The thing about feelings, they can hit even when you think you’re coping well. At least I recognize my own grief; that in itself is a blessing, because then I can face it and deal with it.
The last few paragraphs of this article are especially good, reminding us that we tend to have feelings about our feelings, and that’s where we get into trouble.
In my experience with grief, it’s not the feelings that “gang up” on us; instead, it’s our feelings about our feelings (our judgments about our initial feelings) that gang up on us. Allow yourself to feel the feelings, even if you don’t know where they’re coming from. Events like those going on in the world can trigger memories, emotions, and trauma you thought were long dealt with and healed.
I don’t think everything that’s going on has triggered any of my traumas that I thought were healed and dealt with, but I do think I was pushing myself too hard to keep working as normal—the way I work when I’m not trying so hard to hold calm space to help balance the collective fear, sadness, and anger. In essence, in trying to survive, I somehow managed to forget that I’m sensitive to the energies of the world and that they affect me all the time (one reason I prefer to live in the country and practice social distancing all the time is that I don’t have to filter so much of other people’s emotions) and that times of great upheaval on our planet require me to take more time for myself to ground and process than I normally allow.
Even if you don’t consider yourself sensitive, you’re picking up on it too. You’re affected by the media you consume, the news, the random comments you hear and see (even when you don’t consciously register them), and any number of other things. So please be gentle with yourself and care for yourself better than you normally would. Self-care is vitally important now.
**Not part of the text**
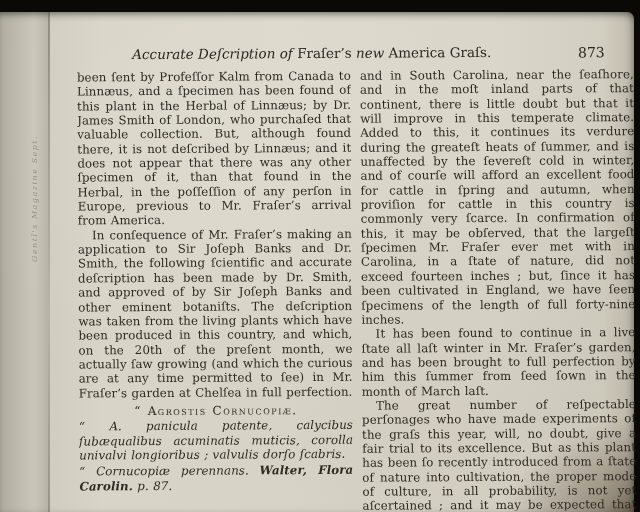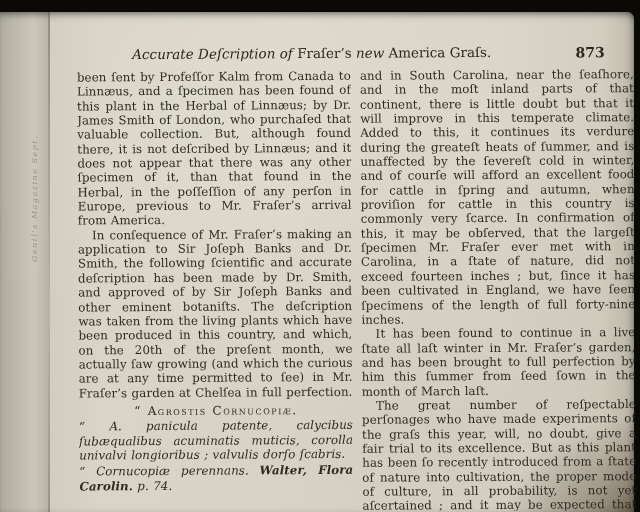"873" #page-number { font-weight: bold -> normal }
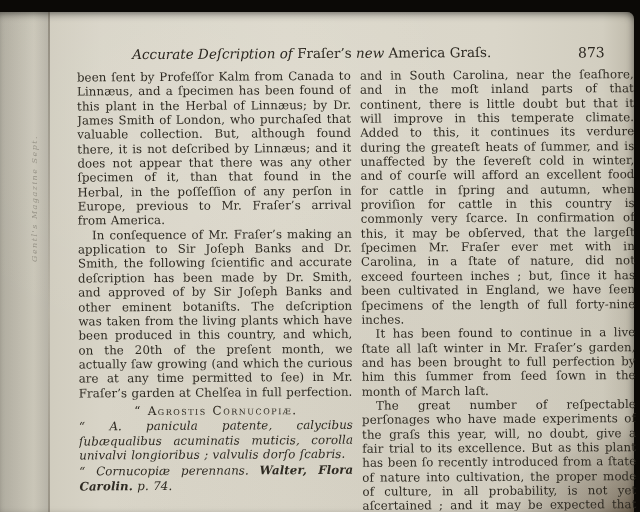"p. 74." span { text: 74 -> 87 }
Whatever self-care looks like for you, engage in more of it every day.
And as the article about grief says, don’t judge yourself for your reactions and your feelings. Allow them and experience them. That is true self-care.
Note
[1] We try to teach our kids that if they feel angry enough to yell or throw things, they should try to separate themselves from the situation and then use coping mechanisms before they do something they’ll regret. I had not been able to separate myself earlier, but this was my chance.